Les ovaires sont-ils toujours en cause ?

Les problèmes de comportement chez la jument ont-ils un lien avec ses ovaires ?

Le cycle œstrien de la jument
La jument présente généralement des chaleurs durant les beaux jours, entre fin mars et fin août. Son cycle dure en moyenne 21 jours comprenant :

  • une phase d’œstrus de 6 à 8 jours : ce sont les « chaleurs »,
  • une phase de diœstrus : période de repos durant laquelle la jument refuse le mâle.

Son cycle est arrêté durant le reste de l’année, c’est l’anœstrus.

Les problèmes de comportement sont-ils liés à leurs ovaires ?
Lorsque les propriétaires rencontrent des problèmes avec leur jument, ils pensent souvent à l’ovariectomie, c’est-à-dire à une ablation des ovaires. Ont-ils raison ?
De plus en plus de scientifiques affirment que dans bon nombre de cas, l’ovariectomie n’a ou n’aura aucun effet sur le problème rencontré. Dans ces nombreux cas, ils ciblent des problèmes d’inconfort liés à un équipement mal adapté, des troubles musculosquelettiques, des problèmes dentaires, digestifs, urinaires… ou encore une privation de sommeil.
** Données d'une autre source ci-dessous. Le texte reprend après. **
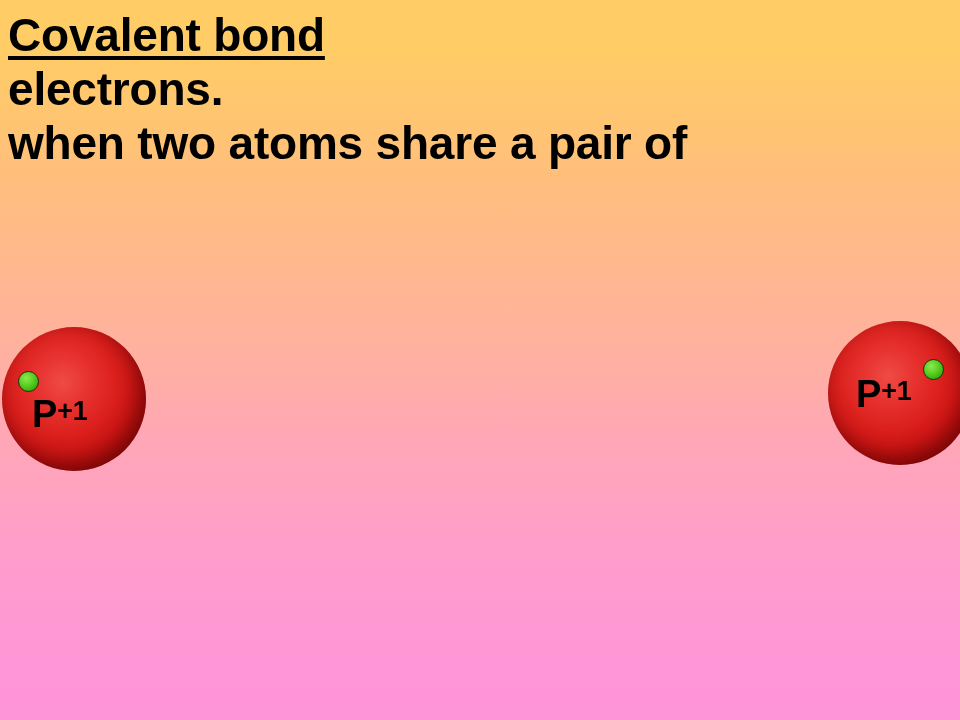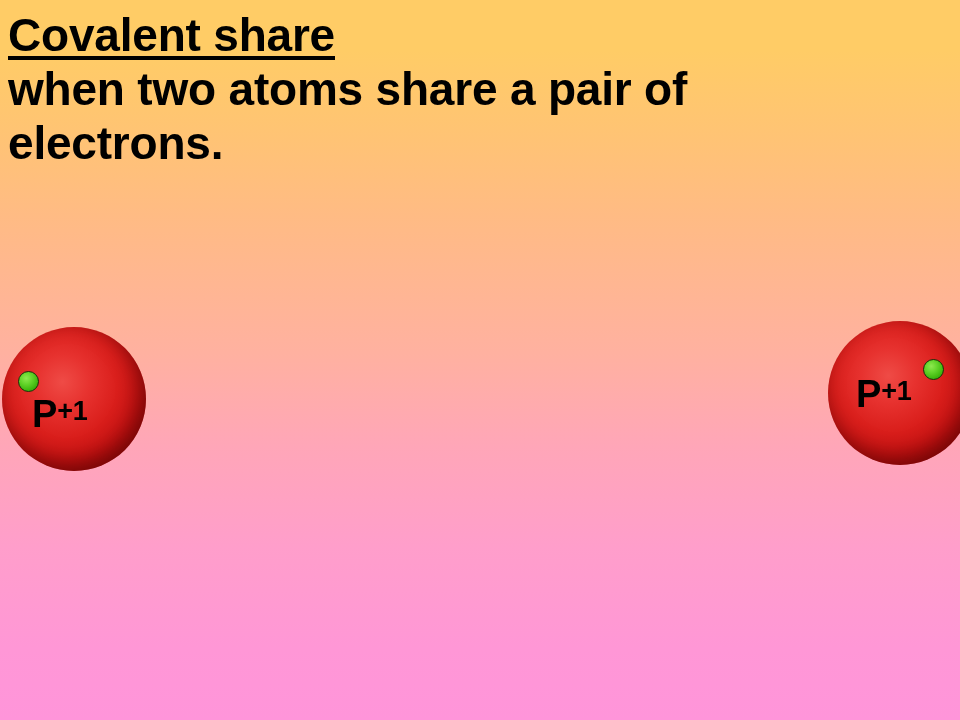--- a/index.html
+++ b/index.html
@@ -131,24 +131,24 @@
     top: 38px;
   }
 </style>
 </head>
 <body>
 
 <div id="slide">
 
   <div id="text-block">
     <div>
-      <span class="line title">Covalent share</span>
+      <span class="line title">Covalent bond</span>
     </div>
+    <div class="line">electrons.</div>
     <div class="line">when two atoms share a pair of</div>
-    <div class="line">electrons.</div>
   </div>
 
   <div class="atom" id="atom-left">
     <div class="electron" id="electron-left"></div>
     <div class="atom-label">
       <span>P</span><span class="sup">+1</span>
     </div>
   </div>
 
   <div class="atom" id="atom-right">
En 2017, lors de la « American Association of Equine Practitioners convention », Sue McDonnell PhD a parlé de trois cas rencontrés lors de ses visites. Dans le premier, la jument était atteinte d’une adhérence sur sa vessie et d’une tumeur sur son ovaire ; dans le deuxième, une impaction gastrique et dans le troisième, un inconfort dû à l’électricité statique. Dans sa carrière, elle a rencontré peu de troubles d’origine ovarienne. Et dans trois-quart des cas, l’ovariectomie n’aurait rien changé, car les causes étaient souvent multiples.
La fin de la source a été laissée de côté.